In a word, she had a refined mind, and although she treated her women as friends, yet she very frequently used to say that “she and they were not made of the same stuff.”
Sometimes during the week, she would hire a carriage and take some of her girls into the country, where they used to enjoy themselves on the grass by the side of the little river. They were like a lot of girls let out from a school, and used to run races, and play childish games. They had a cold dinner on the grass, and drank cider, and went home at night with a delicious feeling of fatigue, and in the carriage they kissed Madame as their kind mother, who was full of goodness and complaisance.
The house had two entrances. At the corner there was a sort of low café, which sailors and the lower orders frequented at night, and she had two girls whose special duty it was to attend to that part of the business. With the assistance of the waiter, whose name was Frederic, and who was a short, light-haired, beardless fellow, as strong as a horse, they set the half bottles of wine and the jugs of beer on the shaky marble tables, and then, sitting astride on the customer’s knees, they urged them to drink.
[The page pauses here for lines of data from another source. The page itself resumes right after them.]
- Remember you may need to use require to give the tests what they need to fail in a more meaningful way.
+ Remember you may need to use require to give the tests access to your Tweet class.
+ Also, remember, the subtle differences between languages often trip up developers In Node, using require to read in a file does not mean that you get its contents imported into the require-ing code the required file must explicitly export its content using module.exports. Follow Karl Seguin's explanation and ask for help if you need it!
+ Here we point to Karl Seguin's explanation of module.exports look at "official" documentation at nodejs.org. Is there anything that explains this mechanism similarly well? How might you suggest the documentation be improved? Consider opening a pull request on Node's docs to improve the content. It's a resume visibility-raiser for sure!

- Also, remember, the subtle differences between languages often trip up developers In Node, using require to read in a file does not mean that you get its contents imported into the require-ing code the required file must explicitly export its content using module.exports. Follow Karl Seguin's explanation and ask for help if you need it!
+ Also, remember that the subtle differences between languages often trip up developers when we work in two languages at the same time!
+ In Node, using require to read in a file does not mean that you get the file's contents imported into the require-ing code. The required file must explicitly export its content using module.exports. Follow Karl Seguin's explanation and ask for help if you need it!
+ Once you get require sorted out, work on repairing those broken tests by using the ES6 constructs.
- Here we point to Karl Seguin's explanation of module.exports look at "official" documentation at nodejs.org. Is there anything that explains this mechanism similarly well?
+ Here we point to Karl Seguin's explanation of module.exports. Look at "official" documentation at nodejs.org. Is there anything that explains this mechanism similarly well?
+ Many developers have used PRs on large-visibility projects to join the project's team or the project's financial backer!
The three other girls (there were only five of them), formed a kind of aristocracy, and were reserved for the company on the first floor, unless they were wanted downstairs, and there was nobody on the first floor. The saloon of Jupiter, where the tradesmen used to meet, was papered in blue, and embellished with a large drawing representing Leda stretched out under the swan. That room was reached by a winding staircase, which ended at a narrow door opening onto the street, and above it, all night long a little lamp burned, behind wire bars, such as one still sees in some towns, at the foot of some shrine of a saint.
The house, which was old and damp, rather smelled of mildew. At times there was an odor of Eau de Cologne in the passages, or a half open door downstairs admitted the noise of the common men sitting and drinking downstairs, to the first floor, much to the disgust of the gentlemen who were there. Madame, who was familiar with those of her customers with whom she was on friendly terms, did not leave the saloon, and took much interest in what was going on in the town, and they regularly told her all the news. Her serious conversation was a change from the ceaseless chatter of the three women; it was a rest from the obscene jokes of those stout individuals who every evening indulged in the common-place debauchery of drinking a glass of liquor in company with prostitutes.
The names of the girls on the first floor were Fernande, Raphaele, and Rosa, the Jade. As the staff was limited, Madame had endeavored that each member of it should be a pattern, an epitome of the feminine type, so that every customer might find as nearly as possible, the realization of his ideal. Fernande represented the handsome blonde; she was very tall, rather fat, and lazy; a country girl, who could not get rid of her freckles, and whose short, light, almost colorless, tow-like hair, which was like combed-out flax, barely covered her head.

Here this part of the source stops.